I really can't understand why some people even care about comparing jpegs, or why Chuck Westfall was braging so much about the 2 stop jpeg improvement over the 5D2.. Who the heck cares?

RAW improvement is all that matters


----------



## Viggo (Mar 25, 2012)

So this seems to be an issue that requires both a firmware update for the camera and an update for the DPP software.

Now let me just take a second to ask here; How in the [email protected]@k does this [email protected] get passed Canon when releasing a VERY important product?!?!?!?!

And do not tell me there's a glitch in the Matrix! And the same happened with the 1d mk3, how did it take some reviewers online to find out the AF doesn't work?!?!?! What in the hell are beta-testers for?!?! Do the Canon people even use their products? Are the people in charge surrounded by yes-men? I am actually asking...

I'm done making excuses for Canon, either do it right or leave it, seriously!

The mk4 was an awesome camera that worked, but it needed a firmware tuning the Ai Servo right at the beginning, how come this wasn't already in the camera considering the useless AF of the mk3???

And how come the S100, one of their TWO most important compacts (before the G1X) had an "off center lens resulted in soft images" discovered ALSO by reviewers... 

Do this make me confident waiting ver anxiously for the 1d X?

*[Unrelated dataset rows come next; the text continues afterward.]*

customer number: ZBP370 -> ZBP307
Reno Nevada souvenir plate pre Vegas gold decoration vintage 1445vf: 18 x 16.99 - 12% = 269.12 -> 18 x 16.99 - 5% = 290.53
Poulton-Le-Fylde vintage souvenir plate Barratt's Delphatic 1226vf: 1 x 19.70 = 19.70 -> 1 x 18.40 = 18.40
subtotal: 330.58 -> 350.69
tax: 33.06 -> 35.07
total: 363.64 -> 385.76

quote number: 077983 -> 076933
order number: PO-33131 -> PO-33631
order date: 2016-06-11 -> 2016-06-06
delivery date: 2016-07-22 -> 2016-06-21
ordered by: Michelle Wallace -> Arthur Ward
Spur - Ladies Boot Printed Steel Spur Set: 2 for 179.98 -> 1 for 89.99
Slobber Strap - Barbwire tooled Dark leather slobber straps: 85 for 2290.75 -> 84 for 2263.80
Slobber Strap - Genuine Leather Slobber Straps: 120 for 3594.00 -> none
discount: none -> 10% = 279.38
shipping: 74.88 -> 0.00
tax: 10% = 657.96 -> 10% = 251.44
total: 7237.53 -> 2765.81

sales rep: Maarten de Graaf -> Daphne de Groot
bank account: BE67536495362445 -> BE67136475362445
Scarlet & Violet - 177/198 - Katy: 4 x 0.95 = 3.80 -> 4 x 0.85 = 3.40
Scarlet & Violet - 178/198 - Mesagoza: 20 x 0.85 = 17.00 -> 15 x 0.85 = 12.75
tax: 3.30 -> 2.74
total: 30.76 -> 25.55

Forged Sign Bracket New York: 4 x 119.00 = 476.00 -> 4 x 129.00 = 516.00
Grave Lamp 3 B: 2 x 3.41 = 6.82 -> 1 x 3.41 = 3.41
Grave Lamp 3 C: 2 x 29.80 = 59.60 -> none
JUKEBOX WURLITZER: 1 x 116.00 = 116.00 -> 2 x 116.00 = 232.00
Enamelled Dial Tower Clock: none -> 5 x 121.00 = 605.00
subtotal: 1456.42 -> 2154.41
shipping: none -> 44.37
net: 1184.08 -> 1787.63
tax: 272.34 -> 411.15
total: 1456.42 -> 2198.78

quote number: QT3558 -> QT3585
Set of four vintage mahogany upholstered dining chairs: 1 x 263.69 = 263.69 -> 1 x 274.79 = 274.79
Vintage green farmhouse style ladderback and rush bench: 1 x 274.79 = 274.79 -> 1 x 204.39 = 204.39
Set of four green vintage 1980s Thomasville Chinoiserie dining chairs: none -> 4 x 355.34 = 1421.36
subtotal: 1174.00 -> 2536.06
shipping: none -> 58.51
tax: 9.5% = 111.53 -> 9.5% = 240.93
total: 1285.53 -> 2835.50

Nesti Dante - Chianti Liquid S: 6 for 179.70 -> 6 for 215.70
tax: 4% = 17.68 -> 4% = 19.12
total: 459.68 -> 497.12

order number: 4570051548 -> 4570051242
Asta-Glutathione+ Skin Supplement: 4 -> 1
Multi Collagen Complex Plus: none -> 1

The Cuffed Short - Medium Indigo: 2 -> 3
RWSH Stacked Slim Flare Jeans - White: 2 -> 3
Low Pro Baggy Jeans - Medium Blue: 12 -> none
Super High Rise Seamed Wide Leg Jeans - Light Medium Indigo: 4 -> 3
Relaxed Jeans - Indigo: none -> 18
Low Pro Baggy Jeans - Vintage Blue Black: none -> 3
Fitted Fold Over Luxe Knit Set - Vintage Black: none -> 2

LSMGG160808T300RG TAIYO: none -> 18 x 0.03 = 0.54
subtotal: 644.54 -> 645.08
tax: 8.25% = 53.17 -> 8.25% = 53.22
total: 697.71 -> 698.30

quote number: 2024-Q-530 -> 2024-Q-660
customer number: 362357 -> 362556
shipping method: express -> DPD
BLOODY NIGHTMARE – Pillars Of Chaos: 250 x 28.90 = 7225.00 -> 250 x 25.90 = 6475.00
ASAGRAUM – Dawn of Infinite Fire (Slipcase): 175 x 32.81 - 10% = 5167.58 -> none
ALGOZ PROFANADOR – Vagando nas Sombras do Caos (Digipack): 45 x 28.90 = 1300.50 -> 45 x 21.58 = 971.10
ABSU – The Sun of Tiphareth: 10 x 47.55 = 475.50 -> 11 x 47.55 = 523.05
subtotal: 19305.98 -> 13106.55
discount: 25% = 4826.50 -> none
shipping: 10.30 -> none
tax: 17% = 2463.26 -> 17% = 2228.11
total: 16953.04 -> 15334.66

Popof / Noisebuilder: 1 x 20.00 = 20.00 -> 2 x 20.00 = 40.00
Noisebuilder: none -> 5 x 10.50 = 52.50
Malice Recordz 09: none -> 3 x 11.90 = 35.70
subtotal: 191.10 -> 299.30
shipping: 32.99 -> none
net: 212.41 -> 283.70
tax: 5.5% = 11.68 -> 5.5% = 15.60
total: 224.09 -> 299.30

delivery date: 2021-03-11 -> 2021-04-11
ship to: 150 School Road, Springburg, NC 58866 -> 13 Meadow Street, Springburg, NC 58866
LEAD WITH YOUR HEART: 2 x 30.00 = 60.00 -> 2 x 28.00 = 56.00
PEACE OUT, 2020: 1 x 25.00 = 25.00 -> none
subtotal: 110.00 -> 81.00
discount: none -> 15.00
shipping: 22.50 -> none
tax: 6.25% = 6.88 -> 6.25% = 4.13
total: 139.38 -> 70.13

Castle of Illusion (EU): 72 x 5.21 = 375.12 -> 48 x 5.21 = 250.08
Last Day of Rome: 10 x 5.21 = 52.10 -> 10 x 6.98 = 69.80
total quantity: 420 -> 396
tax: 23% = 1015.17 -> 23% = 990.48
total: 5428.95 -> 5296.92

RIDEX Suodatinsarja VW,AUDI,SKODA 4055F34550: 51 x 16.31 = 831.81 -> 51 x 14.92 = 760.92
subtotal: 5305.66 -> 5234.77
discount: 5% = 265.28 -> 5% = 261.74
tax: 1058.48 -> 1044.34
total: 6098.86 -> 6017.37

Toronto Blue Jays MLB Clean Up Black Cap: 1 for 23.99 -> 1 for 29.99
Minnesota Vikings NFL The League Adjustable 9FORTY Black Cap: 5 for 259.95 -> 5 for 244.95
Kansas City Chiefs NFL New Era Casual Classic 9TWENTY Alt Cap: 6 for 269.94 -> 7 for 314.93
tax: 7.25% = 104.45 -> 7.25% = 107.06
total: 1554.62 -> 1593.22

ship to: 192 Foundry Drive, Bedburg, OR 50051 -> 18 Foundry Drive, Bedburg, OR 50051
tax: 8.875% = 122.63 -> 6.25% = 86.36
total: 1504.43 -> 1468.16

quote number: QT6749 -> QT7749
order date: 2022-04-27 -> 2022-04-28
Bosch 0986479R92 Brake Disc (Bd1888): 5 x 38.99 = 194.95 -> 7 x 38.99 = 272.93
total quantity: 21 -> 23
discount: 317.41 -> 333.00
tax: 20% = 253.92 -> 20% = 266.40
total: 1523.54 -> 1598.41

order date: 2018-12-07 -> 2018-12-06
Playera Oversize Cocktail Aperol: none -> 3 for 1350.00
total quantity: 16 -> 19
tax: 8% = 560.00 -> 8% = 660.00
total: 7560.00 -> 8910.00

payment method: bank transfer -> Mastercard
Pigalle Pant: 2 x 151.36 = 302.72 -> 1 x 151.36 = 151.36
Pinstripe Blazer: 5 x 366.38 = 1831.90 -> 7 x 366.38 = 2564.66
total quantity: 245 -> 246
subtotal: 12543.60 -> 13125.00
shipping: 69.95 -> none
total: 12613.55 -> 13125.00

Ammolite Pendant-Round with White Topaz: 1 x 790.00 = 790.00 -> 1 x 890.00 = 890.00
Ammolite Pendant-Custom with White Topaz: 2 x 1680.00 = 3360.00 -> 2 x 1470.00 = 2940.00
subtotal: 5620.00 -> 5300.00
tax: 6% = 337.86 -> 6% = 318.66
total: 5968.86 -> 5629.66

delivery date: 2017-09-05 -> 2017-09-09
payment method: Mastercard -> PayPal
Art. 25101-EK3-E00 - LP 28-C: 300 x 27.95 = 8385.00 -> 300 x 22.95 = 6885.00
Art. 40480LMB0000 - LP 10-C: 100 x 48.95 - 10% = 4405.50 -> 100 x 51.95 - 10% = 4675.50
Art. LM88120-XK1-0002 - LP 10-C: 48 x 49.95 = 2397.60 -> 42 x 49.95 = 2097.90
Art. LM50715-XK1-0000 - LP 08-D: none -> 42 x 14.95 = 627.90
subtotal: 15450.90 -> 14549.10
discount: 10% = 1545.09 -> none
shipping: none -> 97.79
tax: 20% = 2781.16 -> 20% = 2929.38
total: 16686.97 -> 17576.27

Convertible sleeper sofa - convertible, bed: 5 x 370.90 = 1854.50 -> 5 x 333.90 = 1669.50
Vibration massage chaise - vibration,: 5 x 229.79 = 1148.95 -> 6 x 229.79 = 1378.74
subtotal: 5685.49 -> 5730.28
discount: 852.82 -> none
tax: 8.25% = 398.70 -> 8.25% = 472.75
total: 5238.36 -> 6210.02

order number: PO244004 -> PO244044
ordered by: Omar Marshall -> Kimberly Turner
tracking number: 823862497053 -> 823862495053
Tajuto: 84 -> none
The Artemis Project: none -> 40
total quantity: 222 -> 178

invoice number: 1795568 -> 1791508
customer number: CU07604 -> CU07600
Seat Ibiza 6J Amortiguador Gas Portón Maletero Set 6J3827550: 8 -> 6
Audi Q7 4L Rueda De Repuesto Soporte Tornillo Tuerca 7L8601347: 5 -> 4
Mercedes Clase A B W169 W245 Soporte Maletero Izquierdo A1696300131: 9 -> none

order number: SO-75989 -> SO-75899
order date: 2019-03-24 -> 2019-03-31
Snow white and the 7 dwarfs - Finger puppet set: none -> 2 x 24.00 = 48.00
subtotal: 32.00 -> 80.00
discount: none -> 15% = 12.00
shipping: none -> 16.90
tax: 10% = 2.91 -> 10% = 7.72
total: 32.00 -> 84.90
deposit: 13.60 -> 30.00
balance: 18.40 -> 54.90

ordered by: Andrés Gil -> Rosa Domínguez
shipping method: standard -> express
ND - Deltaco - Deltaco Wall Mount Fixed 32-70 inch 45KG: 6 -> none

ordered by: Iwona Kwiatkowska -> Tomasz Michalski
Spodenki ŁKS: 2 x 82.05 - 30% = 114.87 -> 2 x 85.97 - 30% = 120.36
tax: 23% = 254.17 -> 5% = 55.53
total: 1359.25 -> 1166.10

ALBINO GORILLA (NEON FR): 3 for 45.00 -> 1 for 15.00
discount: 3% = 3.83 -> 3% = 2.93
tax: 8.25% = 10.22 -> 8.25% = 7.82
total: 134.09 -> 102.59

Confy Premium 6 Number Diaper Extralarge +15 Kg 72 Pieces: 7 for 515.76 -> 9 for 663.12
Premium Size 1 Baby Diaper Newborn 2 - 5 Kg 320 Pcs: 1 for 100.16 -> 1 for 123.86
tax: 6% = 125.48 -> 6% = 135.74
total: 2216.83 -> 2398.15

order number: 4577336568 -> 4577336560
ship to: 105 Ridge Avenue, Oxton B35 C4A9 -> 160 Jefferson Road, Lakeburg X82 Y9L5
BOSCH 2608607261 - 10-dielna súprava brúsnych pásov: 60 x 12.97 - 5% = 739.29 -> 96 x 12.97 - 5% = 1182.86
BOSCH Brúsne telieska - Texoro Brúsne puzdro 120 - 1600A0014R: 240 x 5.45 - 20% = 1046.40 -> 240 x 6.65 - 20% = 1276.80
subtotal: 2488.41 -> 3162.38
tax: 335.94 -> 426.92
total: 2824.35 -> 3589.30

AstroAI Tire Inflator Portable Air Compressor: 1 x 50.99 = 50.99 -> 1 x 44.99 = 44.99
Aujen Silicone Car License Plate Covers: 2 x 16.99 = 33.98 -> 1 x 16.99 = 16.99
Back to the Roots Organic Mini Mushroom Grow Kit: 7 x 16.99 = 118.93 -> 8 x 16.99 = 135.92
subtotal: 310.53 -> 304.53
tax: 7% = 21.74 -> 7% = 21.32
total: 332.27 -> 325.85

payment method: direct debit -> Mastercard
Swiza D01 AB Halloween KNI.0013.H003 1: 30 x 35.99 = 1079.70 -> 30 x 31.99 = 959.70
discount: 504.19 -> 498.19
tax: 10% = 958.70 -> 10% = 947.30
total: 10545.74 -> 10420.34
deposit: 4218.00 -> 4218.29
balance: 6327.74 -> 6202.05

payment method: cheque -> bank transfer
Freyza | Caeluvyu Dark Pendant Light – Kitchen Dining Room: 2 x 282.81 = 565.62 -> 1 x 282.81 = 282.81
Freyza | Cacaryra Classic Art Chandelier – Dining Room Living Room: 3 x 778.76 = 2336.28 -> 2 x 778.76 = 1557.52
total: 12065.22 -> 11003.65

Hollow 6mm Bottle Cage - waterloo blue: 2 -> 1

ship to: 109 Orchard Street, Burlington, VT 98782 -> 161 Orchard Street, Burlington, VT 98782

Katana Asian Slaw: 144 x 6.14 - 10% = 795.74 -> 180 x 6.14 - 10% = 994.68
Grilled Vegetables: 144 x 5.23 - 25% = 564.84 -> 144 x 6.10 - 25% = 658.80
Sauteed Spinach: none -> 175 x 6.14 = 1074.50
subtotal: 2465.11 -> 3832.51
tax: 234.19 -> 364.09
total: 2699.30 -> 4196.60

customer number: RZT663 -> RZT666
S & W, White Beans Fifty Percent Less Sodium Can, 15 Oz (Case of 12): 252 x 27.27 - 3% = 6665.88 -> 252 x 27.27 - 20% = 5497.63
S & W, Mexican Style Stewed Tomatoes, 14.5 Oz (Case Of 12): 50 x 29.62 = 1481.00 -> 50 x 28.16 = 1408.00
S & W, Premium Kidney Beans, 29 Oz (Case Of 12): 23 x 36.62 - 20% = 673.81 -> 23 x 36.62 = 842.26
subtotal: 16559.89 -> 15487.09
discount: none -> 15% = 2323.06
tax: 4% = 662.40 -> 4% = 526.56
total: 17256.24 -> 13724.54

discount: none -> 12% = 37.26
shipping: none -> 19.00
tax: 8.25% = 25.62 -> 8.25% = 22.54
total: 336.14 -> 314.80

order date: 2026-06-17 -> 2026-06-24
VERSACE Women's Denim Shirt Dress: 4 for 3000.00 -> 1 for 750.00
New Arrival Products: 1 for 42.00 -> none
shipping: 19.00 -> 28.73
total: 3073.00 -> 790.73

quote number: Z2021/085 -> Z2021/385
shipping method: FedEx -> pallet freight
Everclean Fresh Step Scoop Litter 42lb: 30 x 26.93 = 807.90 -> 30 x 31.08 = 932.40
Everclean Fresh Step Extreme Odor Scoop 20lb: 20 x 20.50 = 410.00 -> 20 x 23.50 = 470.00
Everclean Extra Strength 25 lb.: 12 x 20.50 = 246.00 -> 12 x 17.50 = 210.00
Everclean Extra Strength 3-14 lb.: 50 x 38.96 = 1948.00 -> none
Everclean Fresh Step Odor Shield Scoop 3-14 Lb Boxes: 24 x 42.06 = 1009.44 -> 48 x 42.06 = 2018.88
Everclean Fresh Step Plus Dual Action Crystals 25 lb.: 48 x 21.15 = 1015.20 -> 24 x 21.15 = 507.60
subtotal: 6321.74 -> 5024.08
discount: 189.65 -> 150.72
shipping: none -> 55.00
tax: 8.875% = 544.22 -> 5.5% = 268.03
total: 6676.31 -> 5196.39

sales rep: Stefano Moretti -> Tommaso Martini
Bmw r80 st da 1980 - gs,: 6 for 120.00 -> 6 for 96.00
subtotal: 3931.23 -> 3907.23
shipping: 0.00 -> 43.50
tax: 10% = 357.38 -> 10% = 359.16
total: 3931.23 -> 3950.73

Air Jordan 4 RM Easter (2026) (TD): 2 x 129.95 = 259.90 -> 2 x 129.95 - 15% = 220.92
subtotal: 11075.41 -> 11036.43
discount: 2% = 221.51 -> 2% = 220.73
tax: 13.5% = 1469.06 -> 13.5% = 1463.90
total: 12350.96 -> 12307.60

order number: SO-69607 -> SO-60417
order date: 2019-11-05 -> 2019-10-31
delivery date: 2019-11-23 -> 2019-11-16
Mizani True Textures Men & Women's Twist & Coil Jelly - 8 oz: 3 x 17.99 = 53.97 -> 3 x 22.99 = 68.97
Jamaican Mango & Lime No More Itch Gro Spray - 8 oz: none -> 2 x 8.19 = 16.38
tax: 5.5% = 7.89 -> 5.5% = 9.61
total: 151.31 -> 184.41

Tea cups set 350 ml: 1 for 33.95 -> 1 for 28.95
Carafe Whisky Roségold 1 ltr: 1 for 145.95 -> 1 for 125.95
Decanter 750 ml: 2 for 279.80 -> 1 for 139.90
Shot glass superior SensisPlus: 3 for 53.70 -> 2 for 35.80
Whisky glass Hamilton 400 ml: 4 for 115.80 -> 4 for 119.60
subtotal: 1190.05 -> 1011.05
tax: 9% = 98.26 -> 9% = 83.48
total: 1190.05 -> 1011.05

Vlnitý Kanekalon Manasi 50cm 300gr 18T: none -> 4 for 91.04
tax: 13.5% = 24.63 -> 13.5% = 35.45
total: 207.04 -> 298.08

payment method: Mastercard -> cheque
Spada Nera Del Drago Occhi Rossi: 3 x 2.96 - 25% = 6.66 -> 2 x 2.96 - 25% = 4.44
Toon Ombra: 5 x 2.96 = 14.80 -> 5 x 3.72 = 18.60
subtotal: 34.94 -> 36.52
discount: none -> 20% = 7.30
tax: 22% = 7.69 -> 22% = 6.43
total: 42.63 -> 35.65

It shouldn't be like I have creepy feeling in my stomach and just crossing my whatnot for the awkward silence not to happen and Canon drops the ball, again... After trying the D4 which is bulletproof through and through, I'm not settling for paying a thousand dollars more for the 1d X that almost gives me sharp images... Someone needs to wake them up over there at Canon, cuz this announcing a product 8 months before it can be bought and then screw it up releasing firmware just isn't going to cut it...

I need a coffee and Laphroaig now....


----------



## Crapking (Mar 25, 2012)

wickidwombat said:


> I thing the ACR6.7 shows up even softer
> the out of camera jpegs are so bad i've just turned them off all together.
> 
> My initial feeling about the files is they are not as good as the 5Dmk2 however its to hard to call until proper raw converters come out.
> ...


 

I agree - I want a better RAW converter the ACR 6.7 was not very good either, though I am not 'underwhelmed' by the in camera JPEG. Here is a sequence of shots - with out of the camera JPEG settings (except Landscape and WB set to 3200) - not too bad handling of either the JPEG engine or the AF / low light handling, these are a burst at 1/800, f 2.8 ISO 3200 with the 70-200 2/8 II. 




5D3L0653 by PVC 2012, on Flickr



5D3L0654 by PVC 2012, on Flickr



5D3L0656 by PVC 2012, on Flickr




5D3L0657 by PVC 2012, on Flickr



5D3L0658 by PVC 2012, on Flickr


----------



## Mt Spokane Photography (Mar 25, 2012)

candyman said:


> I just wonder, the 5D MKIII has been tested by a lot of photographers before the camera was released. And none of them reported this problem? Then maybe it is a problem of this specific sample that The Digital Picture used for the review.


 
None of the preliminary users had DPP, just out of camera jpegs.


----------



## mrmarks (Mar 26, 2012)

Some new updates from Bryan of TDP http://www.the-digital-picture.com/News/News-Post.aspx?News=2148 :

Clarification: The Canon EOS 5D Mark III is Delivering Very Sharp Images
I am getting a lot of email asking about the Canon EOS 5D Mark III and the image softness issue. Let me clarify what I'm seeing:

The Canon EOS 5D Mark III is Delivering Very Sharp Images

There is a softness issue, but it appears to be completely isolated to the Canon Digital Photo Pro software's "High quality" RAW conversion algorithm.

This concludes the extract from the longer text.